US Secretary of State Condoleezza Rice said on Wednesday that North Korea would "soon" issue a declaration of all its nuclear weapons programs after having missed a deadline under a six-party deal.
Rice's prediction came as US envoy Christopher Hill was due to begin on Thursday a round of talks with Japanese, Chinese and South Korean officials on efforts to scrap North Korea's nuclear programs.
"North Korea will soon give its declaration of nuclear programs to China," Rice said in a speech in Washington.
After the declaration, President George W. Bush would formally inform Congress of plans to remove North Korea from a list of state sponsors of terrorism and waive penalizing the regime under the US Trading with the Enemy Act, the top US diplomat said.
"In the next 45 days after that, before those actions go into effect, we would continue to assess the level of North Korean cooperation in helping to verify the accuracy of its declaration," Rice said.
"If that cooperation is insufficient, we will respond accordingly," said Rice.
North Korea, which staged a nuclear test in October 2006, is disabling its plutonium-producing reactor and other plants under a six-party deal reached last year with the United States, China, Japan, Russia and South Korea.
But disputes over the promised declaration of its nuclear activities due December 31 have blocked the start of the final phase of the process -- the permanent dismantling of the plants and the handover of all material.
Rice, defending US policy towards North Korea in response to domestic right-wing critics, also said Washington would push for inspections to verify any disarmament claims by the regime.
But she acknowledged verifying North Korea's commitments posed difficulties.

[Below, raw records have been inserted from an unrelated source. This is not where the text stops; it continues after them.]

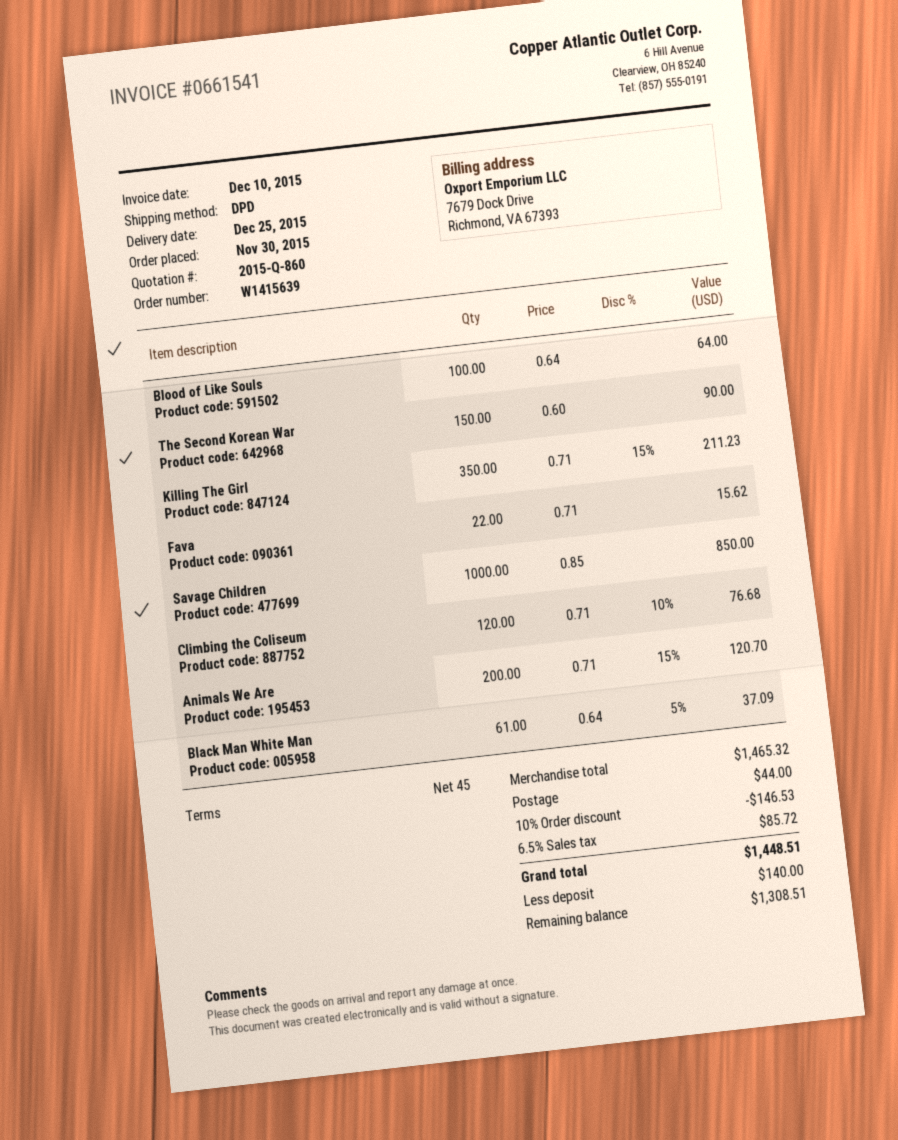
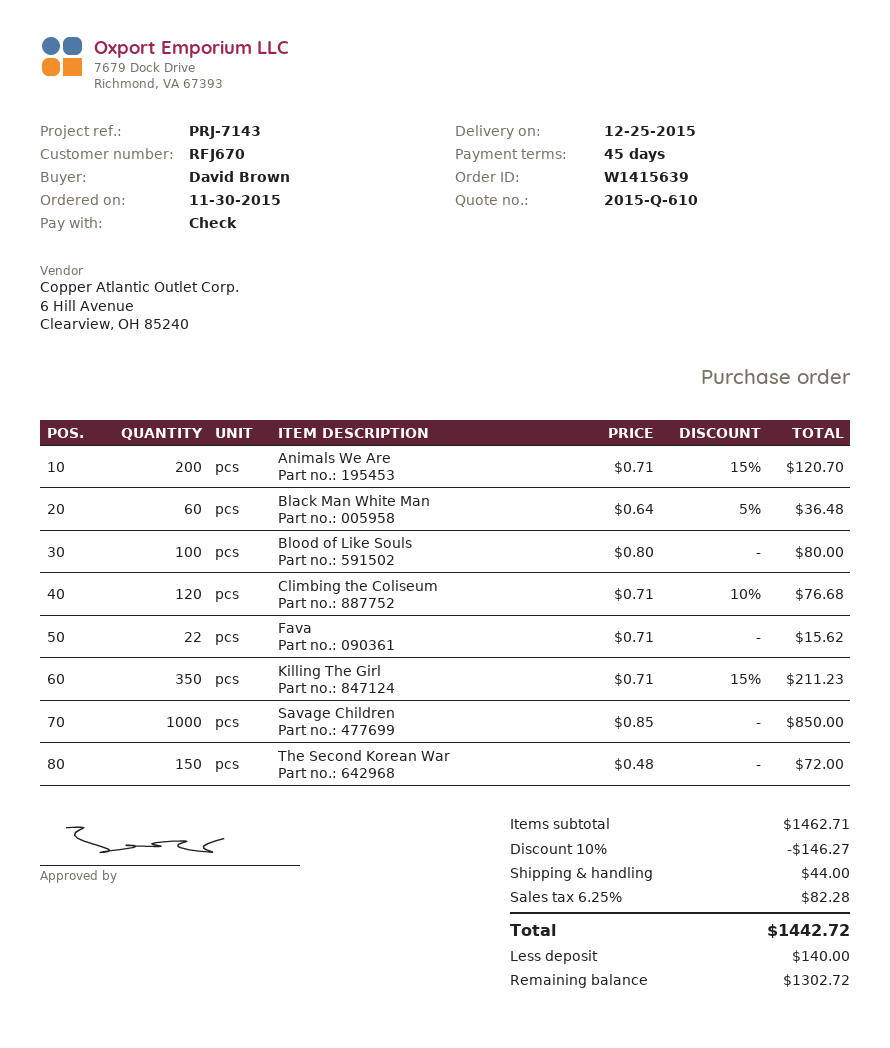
quote number: 2015-Q-860 -> 2015-Q-610
Blood of Like Souls: 100 x 0.64 = 64.00 -> 100 x 0.80 = 80.00
The Second Korean War: 150 x 0.60 = 90.00 -> 150 x 0.48 = 72.00
Black Man White Man: 61 x 0.64 - 5% = 37.09 -> 60 x 0.64 - 5% = 36.48
subtotal: 1465.32 -> 1462.71
discount: 10% = 146.53 -> 10% = 146.27
tax: 6.5% = 85.72 -> 6.25% = 82.28
total: 1448.51 -> 1442.72
balance: 1308.51 -> 1302.72

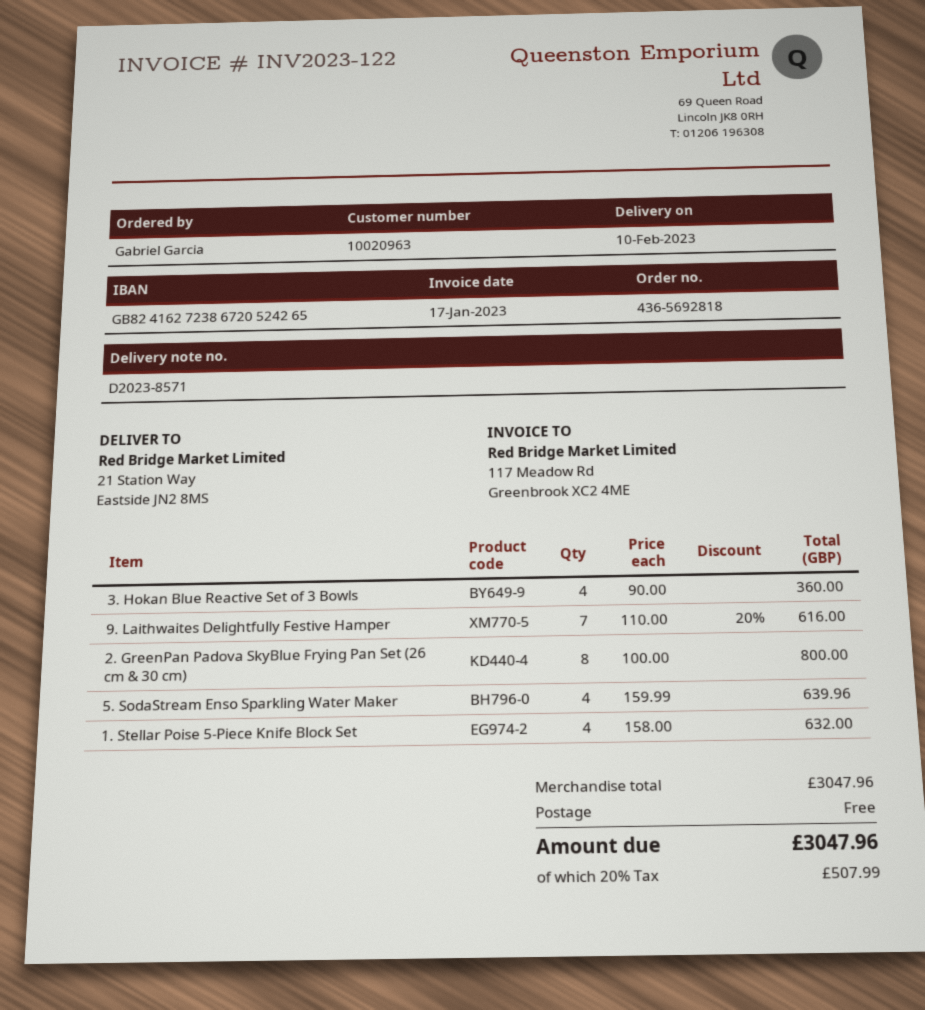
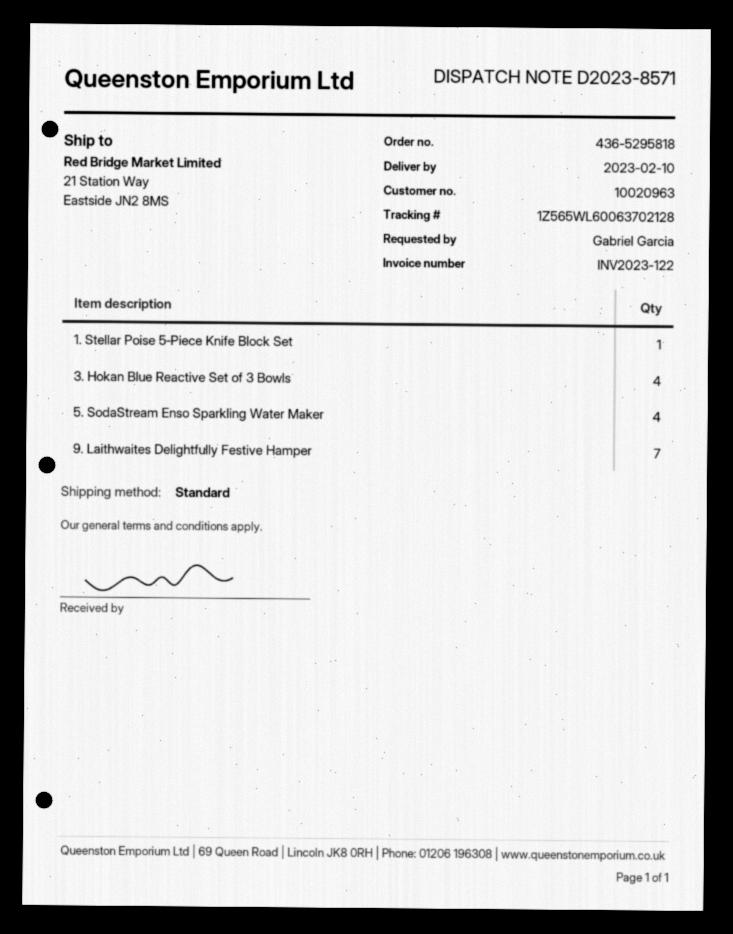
order number: 436-5692818 -> 436-5295818
2. GreenPan Padova SkyBlue Frying Pan Set (26 cm & 30 cm): 8 -> none
1. Stellar Poise 5‑Piece Knife Block Set: 4 -> 1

"Verifying an agreement with North Korea will be a serious challenge. This is the most secretive and opaque regime in the entire world."
In return for abandoning the atomic programs, the North would receive energy aid, a lifting of US sanctions, the establishment of diplomatic relations with Washington and a formal peace treaty.
North Korea also missed an end-of-year deadline to completely disable its nuclear plants.
The North raised hopes it would hand over the declaration after giving the United States earlier this month thousands of documents of production records for the five-megawatt reactor and reprocessing plant in Yongbyon.
Rice said Wednesday the documents represented an "important step" that will help verify the declaration when it is eventually submitted.
Responding to conservatives who have accused her of caving in to North Korea -- including former UN ambassador John Bolton -- Rice sought to defend the administration's policy before the Heritage Foundation, a right-leaning think tank.
"It may very well be the case that North Korea does not want to give up its nuclear weapons and its programs. That is a very real possibility," she said. "But we and our partners should test it."
Rice said Washington had no illusions about the nature of North Korean regime but argued that offering a deal jointly with China and other powers had proved the most effective strategy.
"Diplomacy is not a synonym for talking. Diplomacy means structuring a set of incentives and disincentives that make it clear to states that changes in their behavior will be met with changes in ours."
She said US policy to North Korea as well as Iran was sending a clear signal to those trying to build or sell nuclear weapons that irresponsible behavior would be punished but disarmament would bring economic and diplomatic benefits.
"The United States has no permanent enemies," she said.
"We and our partners have offered North Korea a very clear choice of what its future can be but it is a choice only the North can make."
Rice also said the United States would not ignore human rights abuses in North Korea regardless of how the six-party talks progress.
"The United States will never be silent in our support of human rights. The non-negotiable demands of human dignity are not bargaining chips."
She touted the six-party approach backed by Bush as having helped improve relations among rival states in Northeast Asia.
"In contrast to where things stood in 2001, tensions among the major powers of Northeast Asia are now lower than at any time in recent memory."